VMware Validated Design for Software-Defined Data Center 3.0 Release Notes

Updated on: 15 NOV 2016

VMware Validated Design for Software-Defined Data Center 3.0 | 29 SEP 2016

Check for additions and updates to these release notes.

What's in the Release Notes

The release notes cover the following topics:

About VMware Validated Design for Software-Defined Data Center 3.0

VMware Validated Designs provide a set of prescriptive documents that explain how to plan, deploy, and configure a Software-Defined Data Center (SDDC). The architecture, the detailed design, and the deployment guides provide instructions about configuring a dual-region SDDC.

VMware Validated Designs are tested by VMware to ensure that all components and their individual versions work together, scale, and perform as expected. Unlike Reference Architectures which focus on an individual product or purpose, a VMware Validated Design is a holistic approach to design, encompassing many products in a full stack for a broad set of use case scenarios in an SDDC.

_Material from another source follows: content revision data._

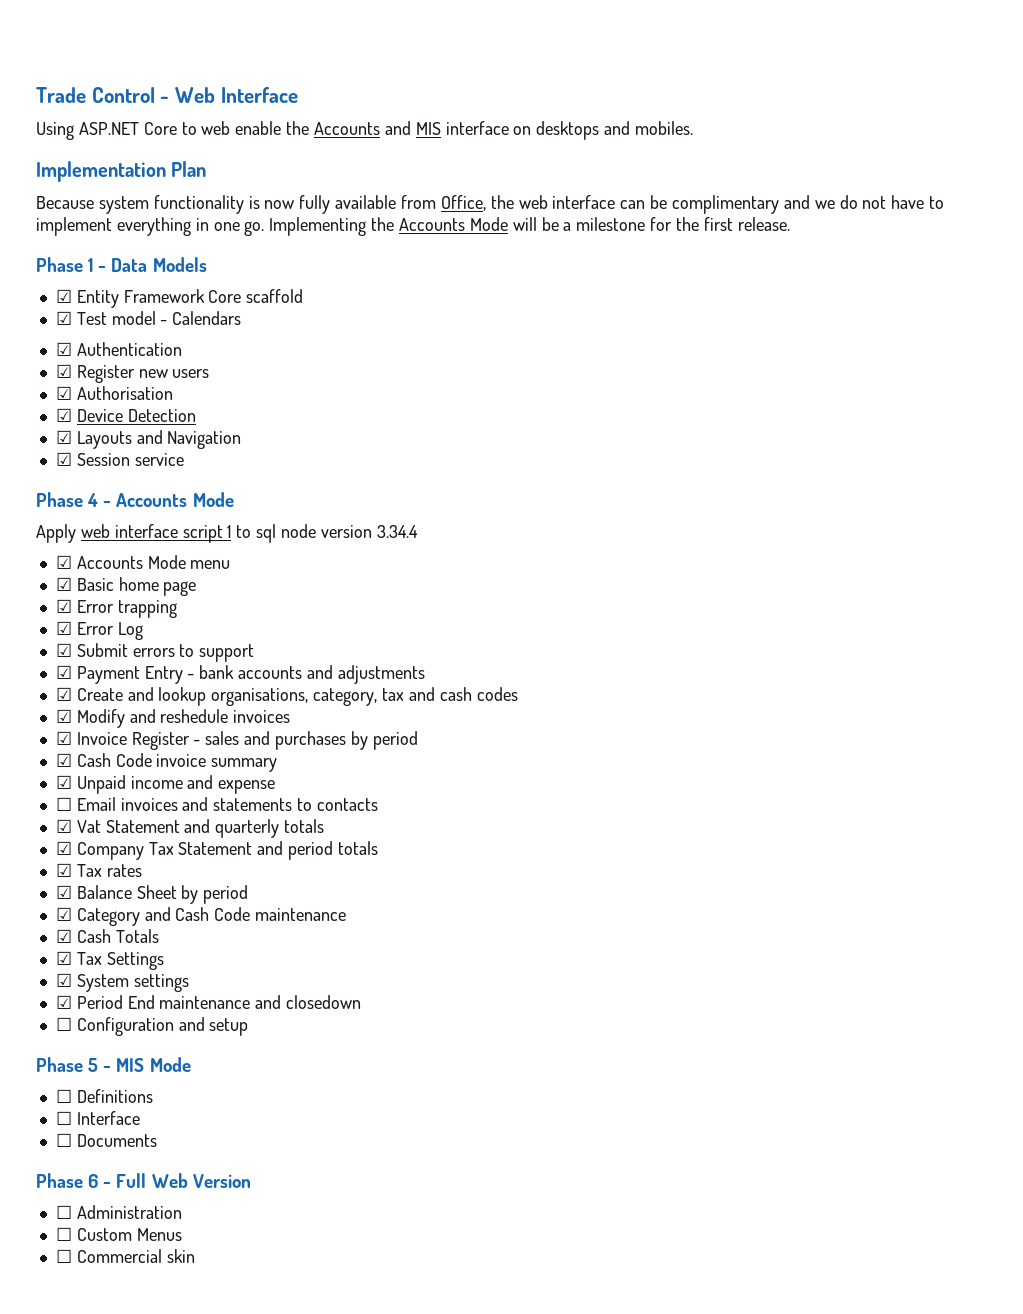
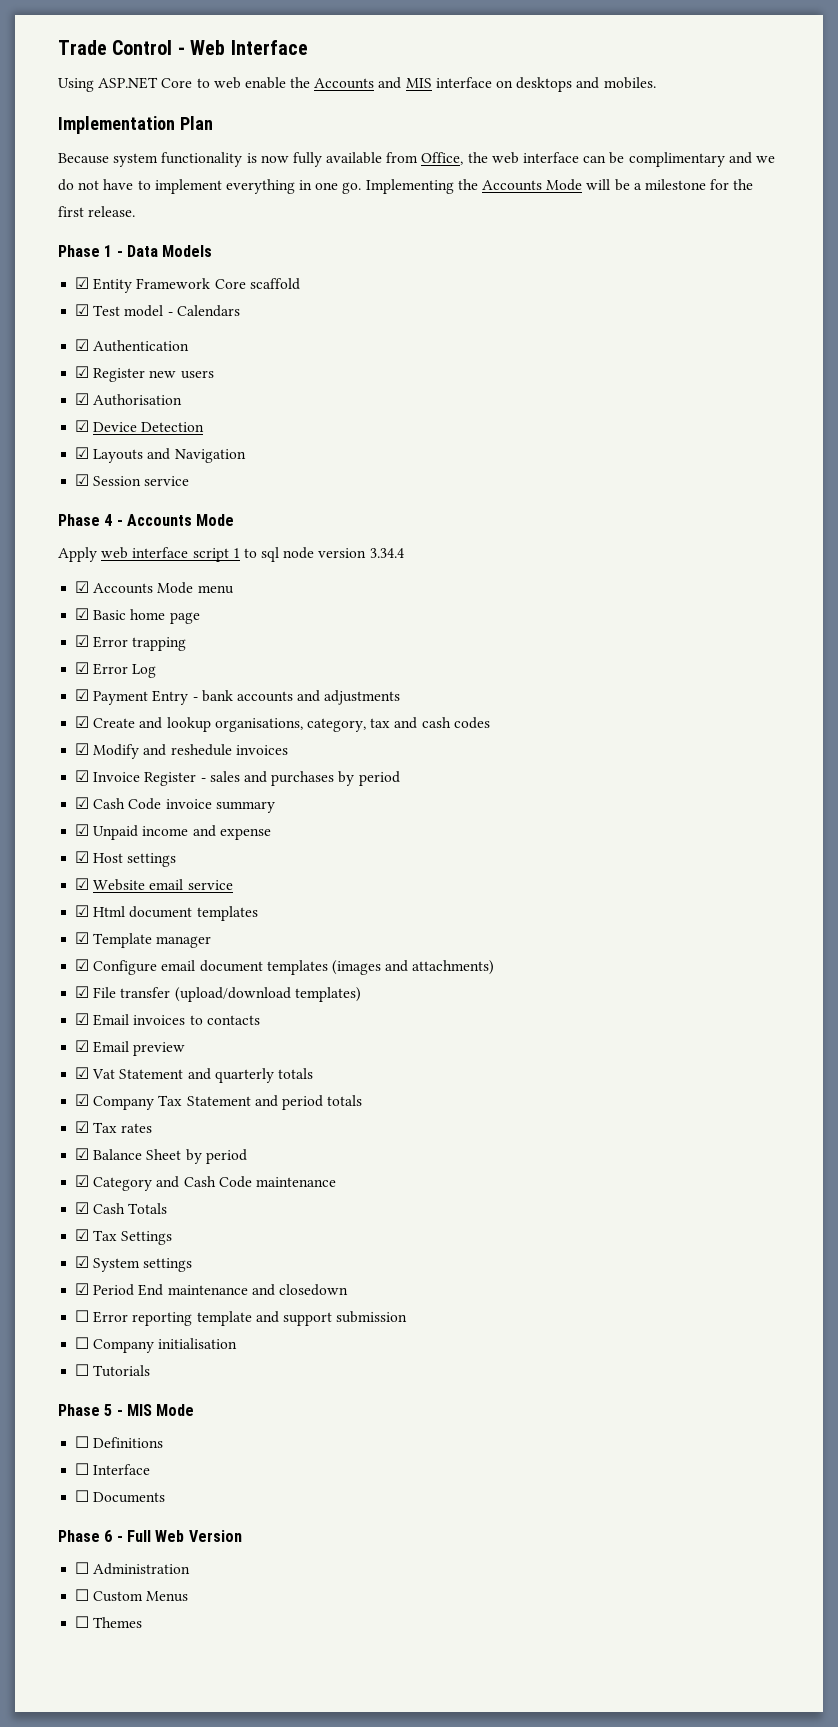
[55,643,255,662] // ☑ Submit errors to support -> (157, 671) none
[55,797,293,811] ☐ Email invoices and statements -> [75,851,177,867] [75,878,233,891] [75,905,258,921] [75,932,212,948] [75,959,495,975] [75,986,361,1002] [75,1013,186,1026] ☑ Host settings // ☑ Website email service // ☑ Html document templates // ☑ Template manager // ☑ Configure email document templates (images and attachments) // ☑ File transfer (upload/download templates) // ☑ Email invoices
(378, 804) none -> [75,1040,186,1056] // ☑ Email preview
[76,1017,249,1036] Configuration and setup -> [93,1311,408,1326] [75,1337,238,1353] [75,1364,151,1377] Error reporting template and support submission // ☐ Company initialisation // ☐ Tutorials
[76,1249,195,1263] Commercial skin -> [93,1617,143,1628] Themes

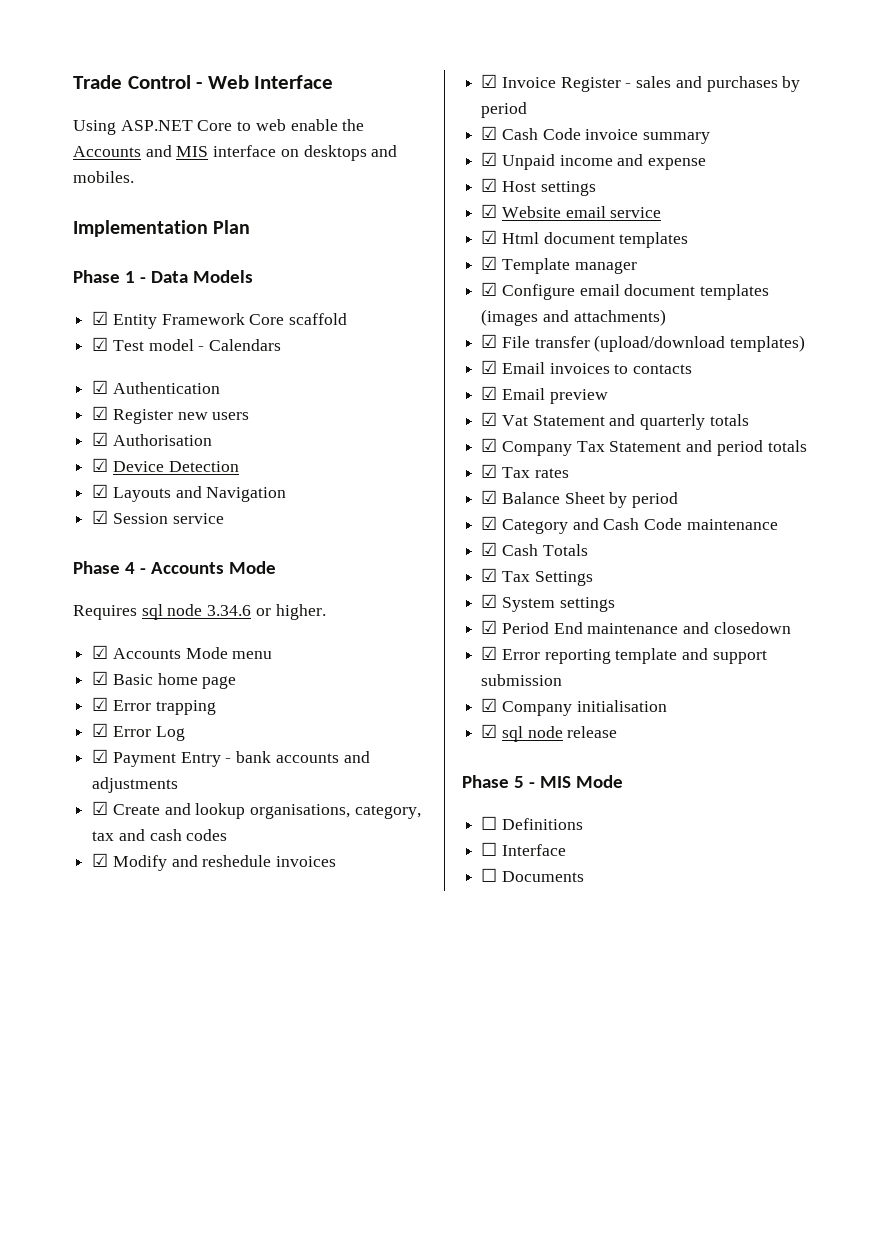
[58,152,775,167] [58,179,754,194] [58,206,136,217] // Because system functionality is now fully available from Office, the web interface can be complimentary and we do not have to implement everything in one go. Implementing the Accounts Mode will be a milestone for the first release. -> (251, 227) none
[58,547,404,562] Apply web interface script 1 to sql node version 3.34.4 -> [73,604,326,620] Requires sql node 3.34.6 or higher.
[75,1310,90,1322] ☐ -> [481,646,498,660] ☑
[75,1337,90,1349] ☐ -> [481,698,498,712] ☑
[75,1364,151,1377] ☐ Tutorials -> [481,724,618,742] ☑ sql node release
[58,1530,242,1542] [75,1562,191,1575] [75,1589,189,1602] [75,1616,143,1628] // Phase 6 - Full Web Version // ☐ Administration // ☐ Custom Menus // ☐ Themes -> (584, 876) none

This VMware Validated Design supports a number of use cases and is optimized for integration, expansion, day 2 operations, as well as future upgrades and updates. As new products are introduced, and new versions of existing products are released, VMware continues to qualify the cross-compatibility and upgrade paths of the VMware Validated Designs. Designing with a VMware Validated Design ensures that future upgrade and expansion options are available and supported.
 

VMware Software Components in the Validated Design

VMware Validated Design for Software-Defined Data Center 3.0 is based on a set of individual VMware products with different versions that are available in a common downloadable package.

For information about the products and versions in the VMware Validated Design for Software-Defined Data Center 3.0.2 release, see the VMware Validated Design for Software-Defined Data Center 3.0.2 Release Notes.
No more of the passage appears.